Meeting Documents

Mapping internal tides using LLC4320 and SWOT measurements in the Southern Ocean

Li, Y., Mazloff, M.R., and Gille, S.T. (2024)
Presented at: Ocean Sciences Meeting 2024

Abstract

Throughout the global ocean, internal tides play a key role in driving ocean mixing, influencing the ocean general circulation and climate. The past decades have seen an increased interest and success in mapping global internal tides with satellite and mooring observations. However, mapping internal tides in the energetic Southern Ocean (poleward of 35oS) has been problematic due to signal contamination by Antarctic Circumpolar Current (ACC) jets and eddies. In this study, we use both LLC4320 and SWOT to track the internal tides at the scale of eddy interactions. LLC4320 is a global eddy and tide-resolving high-resolution (horizontal resolution of 1/48o and 90 vertical levels), high-frequency (hourly output) model simulation with atmospheric and tidal forcing. SWOT measures sea surface height (SSH) with 2.5 km-scale spatial resolution along a swath, providing across-track information for the first time, and thus an enhanced opportunity to track the internal tides relative to what is possible with conventional nadir altimetry.

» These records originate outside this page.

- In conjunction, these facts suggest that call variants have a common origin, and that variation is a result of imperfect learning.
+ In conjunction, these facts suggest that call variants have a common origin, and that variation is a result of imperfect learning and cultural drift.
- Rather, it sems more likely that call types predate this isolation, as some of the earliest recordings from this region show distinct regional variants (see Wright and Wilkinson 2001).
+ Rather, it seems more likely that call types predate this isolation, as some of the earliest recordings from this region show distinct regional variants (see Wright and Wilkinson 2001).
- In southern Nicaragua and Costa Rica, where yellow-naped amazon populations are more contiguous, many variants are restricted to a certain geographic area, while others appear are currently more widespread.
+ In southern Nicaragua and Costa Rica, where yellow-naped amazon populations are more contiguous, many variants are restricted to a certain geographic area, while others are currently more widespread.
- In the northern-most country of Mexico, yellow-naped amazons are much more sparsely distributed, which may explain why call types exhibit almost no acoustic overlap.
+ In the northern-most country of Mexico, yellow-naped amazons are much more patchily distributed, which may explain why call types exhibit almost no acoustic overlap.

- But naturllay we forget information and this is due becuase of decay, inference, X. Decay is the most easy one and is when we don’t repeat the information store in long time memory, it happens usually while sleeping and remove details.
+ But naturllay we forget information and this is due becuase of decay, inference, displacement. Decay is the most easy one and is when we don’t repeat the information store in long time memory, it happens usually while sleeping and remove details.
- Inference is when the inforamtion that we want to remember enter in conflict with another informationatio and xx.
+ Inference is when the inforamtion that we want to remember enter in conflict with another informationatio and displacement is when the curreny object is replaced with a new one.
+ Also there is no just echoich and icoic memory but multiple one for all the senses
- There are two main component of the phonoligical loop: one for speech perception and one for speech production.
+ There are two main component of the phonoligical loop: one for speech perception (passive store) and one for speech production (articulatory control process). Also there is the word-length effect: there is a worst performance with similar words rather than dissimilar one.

A two-dimensional plane wave fit method is implemented to extract the surface amplitude and phase of M2 internal tides, first evaluated in LLC4320, and then tested in SWOT datasets. An inverse Fourier transform using least-squares is used to increase the computational efficiency to process the 1/48o hourly LLC4320 output. We first present the results in the Tasman Sea in the southwest Pacific, a region characterized by a complex bathymetry and therefore a hot spot of internal-tide generation and wave-wave interactions.

To better track the internal wave energetics, we quantify the spatial distribution of shoreward internal-wave-band energy fluxes through the Tasman Sea. In LLC4320, the internal-wave-induced energy flux is directly computed as a correlation between baroclinic pressure and velocity. However, due to the high computational cost, we limit the computation across the four selected latitudes 35oS, 45oS, 55oS, and 65oS. In the Tasman Sea, we estimate a net meridional internal wave energy flux of 0.18 GW (equatorward), 2.7 GW (equatorward), and -0.33 GW (poleward), across 35oS, 45oS, and 55oS, respectively. In SWOT, the depth-integrated-flux will be inferred via transfer functions based on modal decomposition developed as in LLC4320.